CasCalib: Cascaded Calibration for Motion Capture from Sparse Unsynchronized Cameras
James Tang, Shashwat Suri, Daniel Ajisafe, Bastian Wandt, Helge Rhodin
TL;DR
This work tackles the problem of reconstructing accurate 3D human motion from sparse, unsynchronized camera views by automatically calibrating intrinsics, extrinsics, and temporal offsets. It introduces a cascaded framework that partitions the high-dimensional calibration problem into sequential stages, solving for $N(4\times 6+1)$ parameters across cameras and refining with ICP and bundle adjustment. Key contributions include the cascade decomposition with tailored objective functions, an end-to-end pipeline that uses 2D keypoints as the sole input, and open-source code with hyperparameters for reproducibility.

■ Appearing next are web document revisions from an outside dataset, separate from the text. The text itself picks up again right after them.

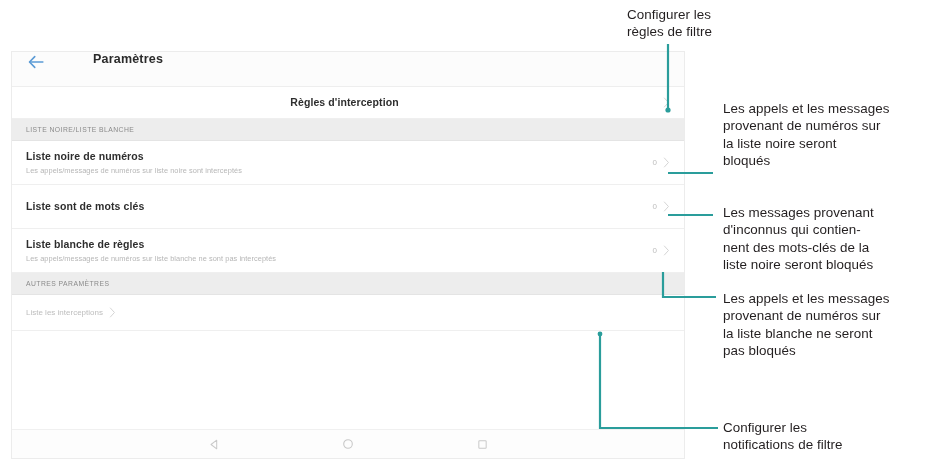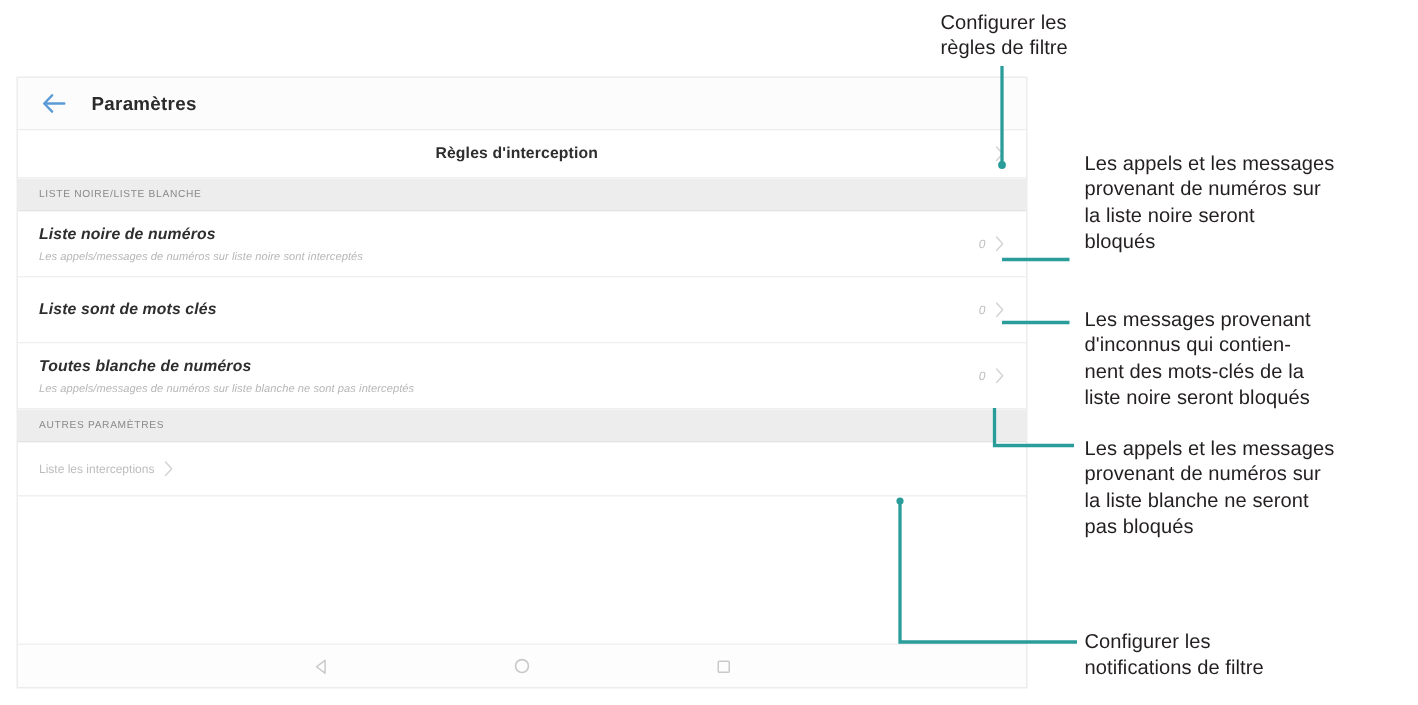"Paramètres" .titlebar { align-items: center -> none; gap: none -> 32px }
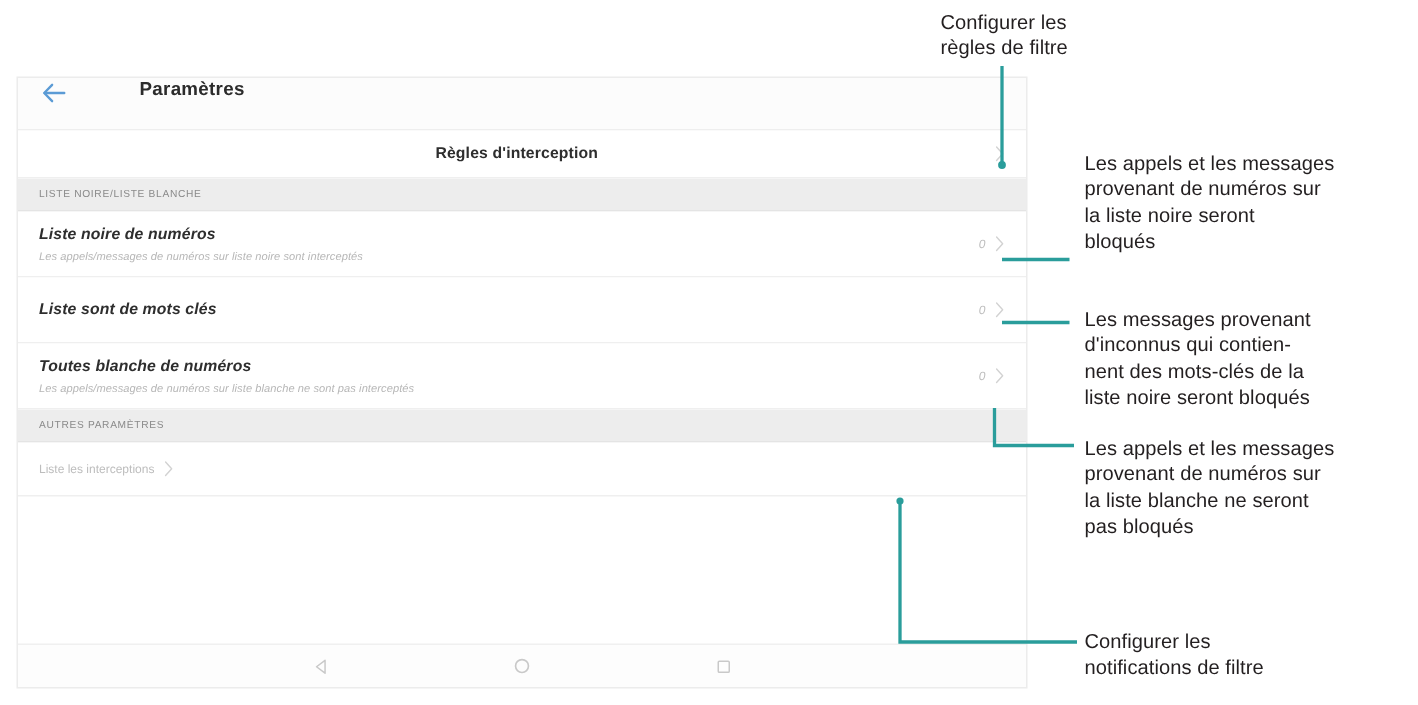"Liste noire de numéros" .row-double { font-style: italic -> none }
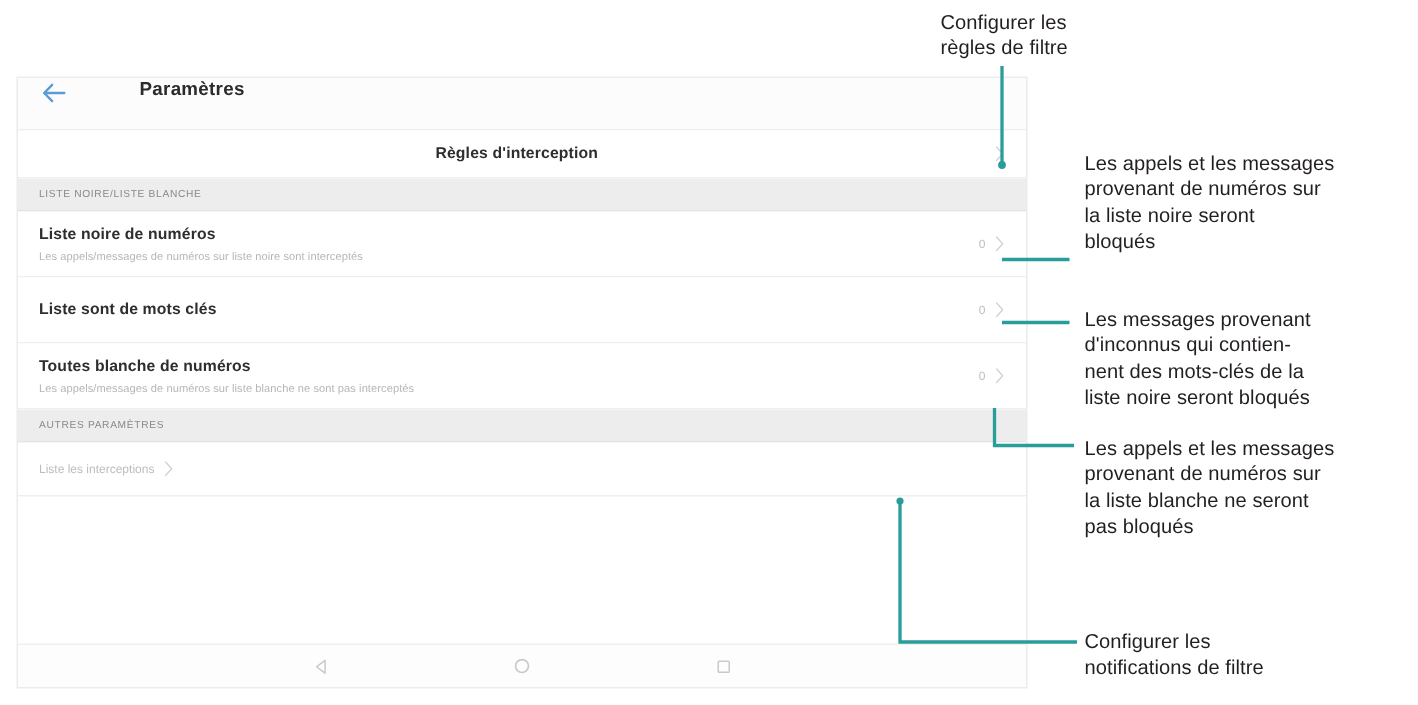"Toutes blanche de numéros" div.row-title { text: Toutes blanche de numéros -> Liste blanche de règles }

The approach enables practical multi-view motion capture with consumer-grade cameras, offering an automated alternative to marker-based calibration and hardware synchronization in diverse settings.
Abstract
It is now possible to estimate 3D human pose from monocular images with off-the-shelf 3D pose estimators. However, many practical applications require fine-grained absolute pose information for which multi-view cues and camera calibration are necessary. Such multi-view recordings are laborious because they require manual calibration, and are expensive when using dedicated hardware. Our goal is full automation, which includes temporal synchronization, as well as intrinsic and extrinsic camera calibration. This is done by using persons in the scene as the calibration objects. Existing methods either address only synchronization or calibration, assume one of the former as input, or have significant limitations. A common limitation is that they only consider single persons, which eases correspondence finding. We attain this generality by partitioning the high-dimensional time and calibration space into a cascade of subspaces and introduce tailored algorithms to optimize each efficiently and robustly. The outcome is an easy-to-use, flexible, and robust motion capture toolbox that we release to enable scientific applications, which we demonstrate on diverse multi-view benchmarks. Project website: https://github.com/jamestang1998/CasCalib.